Recent single-institution studies from the Mayo Clinic and Memorial Sloan-Kettering reported that in patients with small renal tumors (≤4 cm), RN was associated with decreased overall survival compared with PN. Unaware of any studies investigating outcomes of these surgical approaches in patients with larger tumors, the researchers were motivated to undertake this pooled analysis.
"Routine partial nephrectomy was first utilized in the 1980s, primarily in patients with solitary kidneys, and started to gain popularity in the 1990s, but is still in a state of evolution for patients with larger renal masses. Therefore, in order to have sufficient power to investigate whether use of partial nephrectomy impacts overall and cancer-specific survival, it was necessary to combine the databases from our two institutions," Dr.
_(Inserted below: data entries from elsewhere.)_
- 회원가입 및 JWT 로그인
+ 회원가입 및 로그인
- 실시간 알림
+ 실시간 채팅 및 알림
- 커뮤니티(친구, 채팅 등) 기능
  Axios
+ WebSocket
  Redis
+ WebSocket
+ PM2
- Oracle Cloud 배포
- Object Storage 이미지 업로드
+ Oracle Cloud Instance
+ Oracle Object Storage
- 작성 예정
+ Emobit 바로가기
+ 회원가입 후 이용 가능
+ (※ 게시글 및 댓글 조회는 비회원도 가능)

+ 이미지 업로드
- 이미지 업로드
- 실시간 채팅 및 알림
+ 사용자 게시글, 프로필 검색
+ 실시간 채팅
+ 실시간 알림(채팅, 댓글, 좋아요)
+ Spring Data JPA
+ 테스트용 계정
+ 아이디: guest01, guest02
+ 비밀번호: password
Thompson said.
There were 286 patients in the PN group and 873 patients who underwent RN. Not surprisingly, the two groups showed significant differences in clinicopathologic features. Patients who underwent PN were more likely than patients in the RN group to have a solitary kidney (p<.001), diabetes (p=.08), or chronic kidney disease (p<.001), whereas the RN patients were significantly older and included a significantly higher proportion of females than the PN group; however, there was no difference in Charlson comorbidity index.
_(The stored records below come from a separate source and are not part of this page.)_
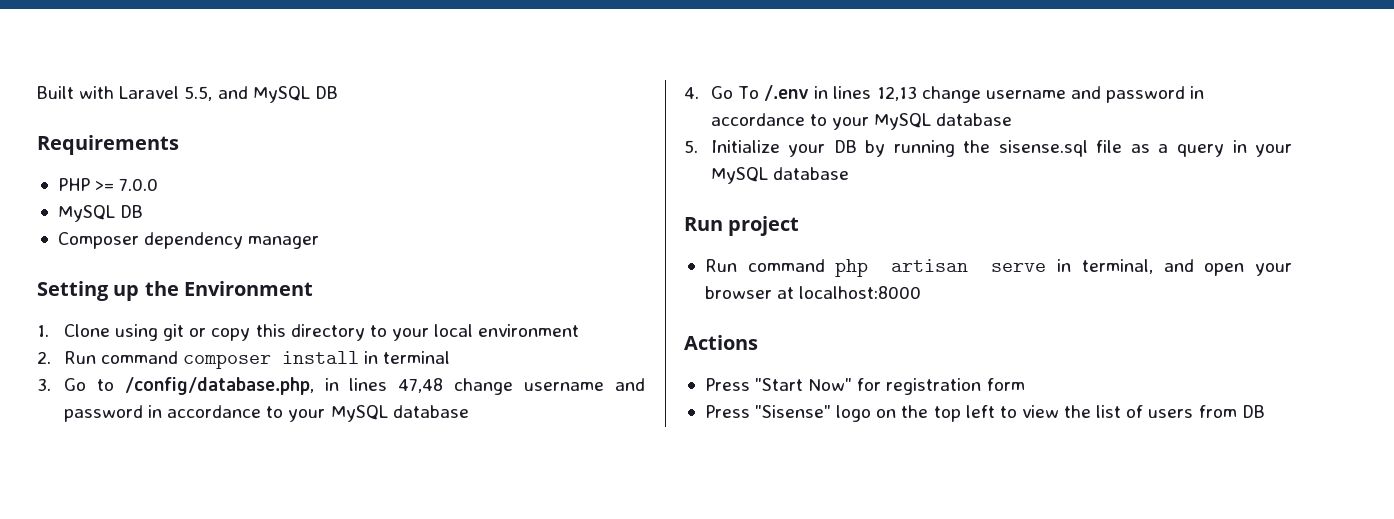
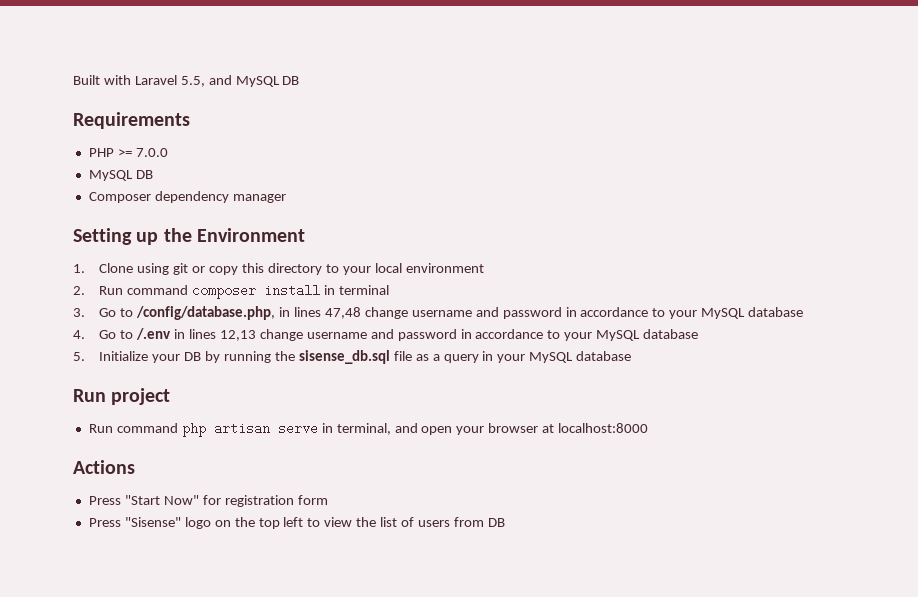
- 4. Go To /.env in lines 12,13 change username and password in accordance to your MySQL database
+ 4. Go to /.env in lines 12,13 change username and password in accordance to your MySQL database
- 5. Initialize your DB by running the sisense.sql file as a query in your MySQL database
+ 5. Initialize your DB by running the sisense_db.sql file as a query in your MySQL database

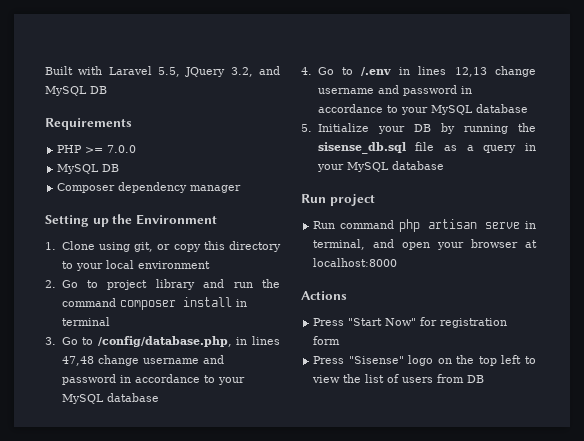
- Built with Laravel 5.5, and MySQL DB
+ Built with Laravel 5.5, JQuery 3.2, and MySQL DB
- 1. Clone using git or copy this directory to your local environment
+ 1. Clone using git, or copy this directory to your local environment
- 2. Run command composer install in terminal
+ 2. Go to project library and run the command composer install in terminal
"Our study is subject to the biases inherent in a retrospective analysis, including surgeon selection bias in choosing patients for radical versus partial nephrectomy," Dr. Thompson said. "While our statistical analyses controlled for some of these differences, it is likely that patients selected for PN harbored tumors that were more exophytic, a feature that may have accounted for the improvement in cancer-specific survival for PN patients. Nevertheless, we believe the results support the use of PN whenever technically feasible for patients with renal cortical tumors up to 7 cm in size."